A simplified SARS-CoV-2 pseudovirus neutralization assay (preprint)

COVID-19 is an ongoing pandemic caused by the highly infectious coronavirus SARS-CoV-2 that is engaging worldwide scientific research to find a timely and effective eradication strategy. Great efforts have been put into anti-COVID-19 vaccine generation in an effort to protect the world population and block SARS-CoV-2 spread. To validate the protective efficacy of the vaccination campaign and effectively control the pandemy, it is necessary to quantify the neutralizing antibodies induction by vaccination, since they have been established to be a correlate of protection.

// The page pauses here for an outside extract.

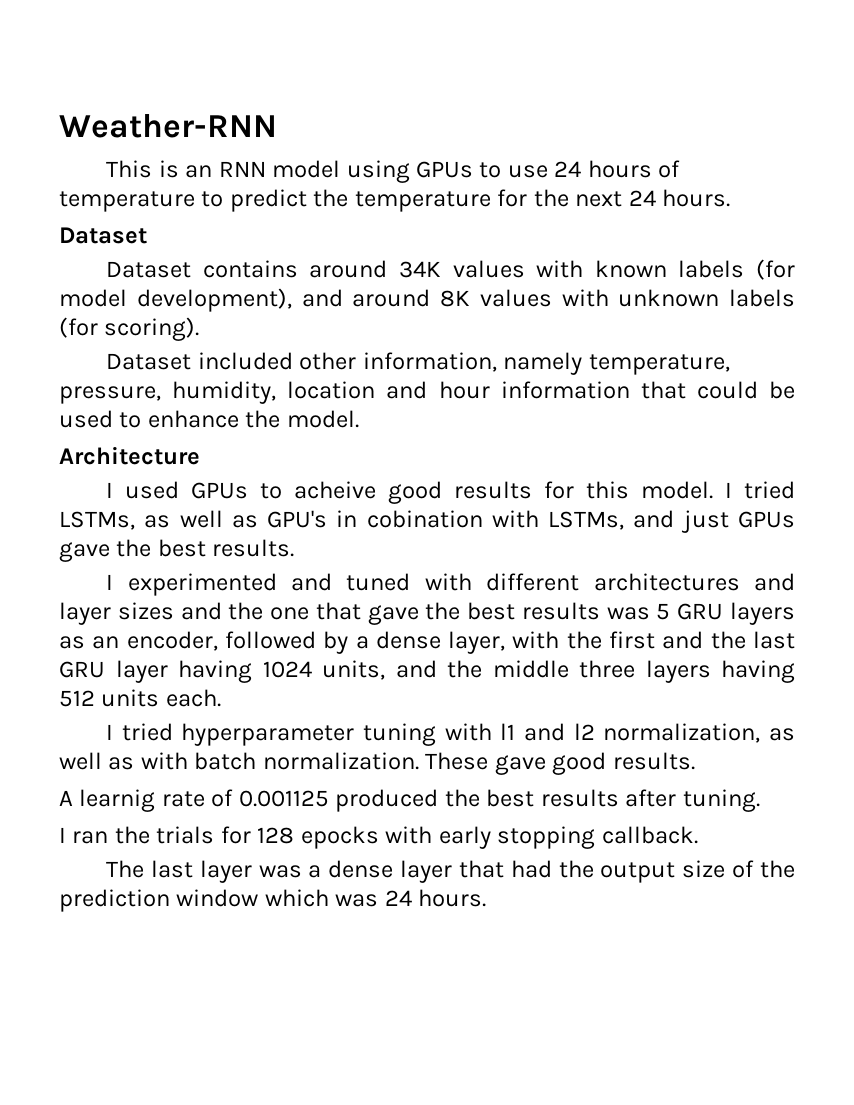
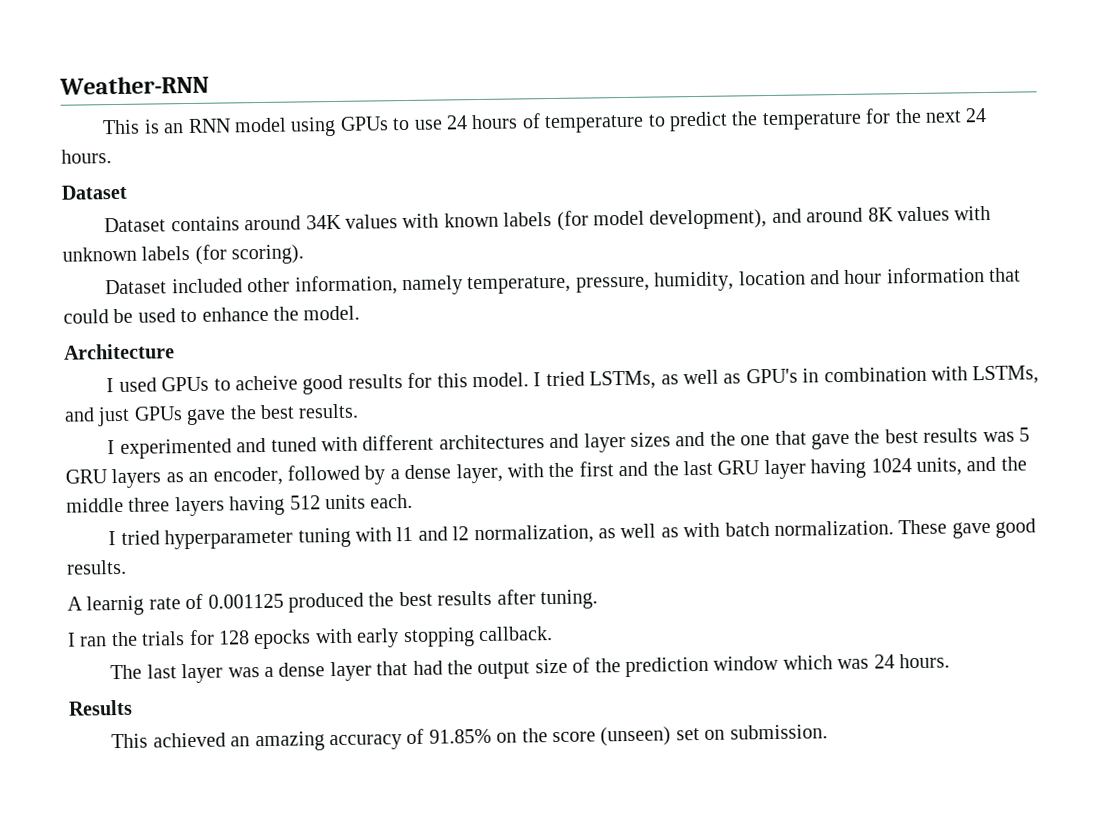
[366,510,483,528] cobination -> [823,366,927,383] combination
(487, 898) none -> [68,699,133,716] [111,724,828,752] // Results // This achieved an amazing accuracy of 91.85% on the score (unseen) set on submission.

In this work a SARS-CoV-2 pseudovirus neutralization assay, based on a replication incompetent lentivirus expressing an adapted form of CoV-2 S protein and an ACE2/TMPRSS2 stably expressing cell line, have been minimized in term of protocol steps without loss of accuracy. The goal of the present simplified neutralization system is to improve SARS-CoV-2 vaccination campaign by means of an easy and accessible approach to be performed in any medical laboratory, maintaining the sensitivity and quantitative reliability of classical serum neutralization assays. Further this assay can be easily adapted to different coronaviruses variants by simply modifying the pseudotyping vector.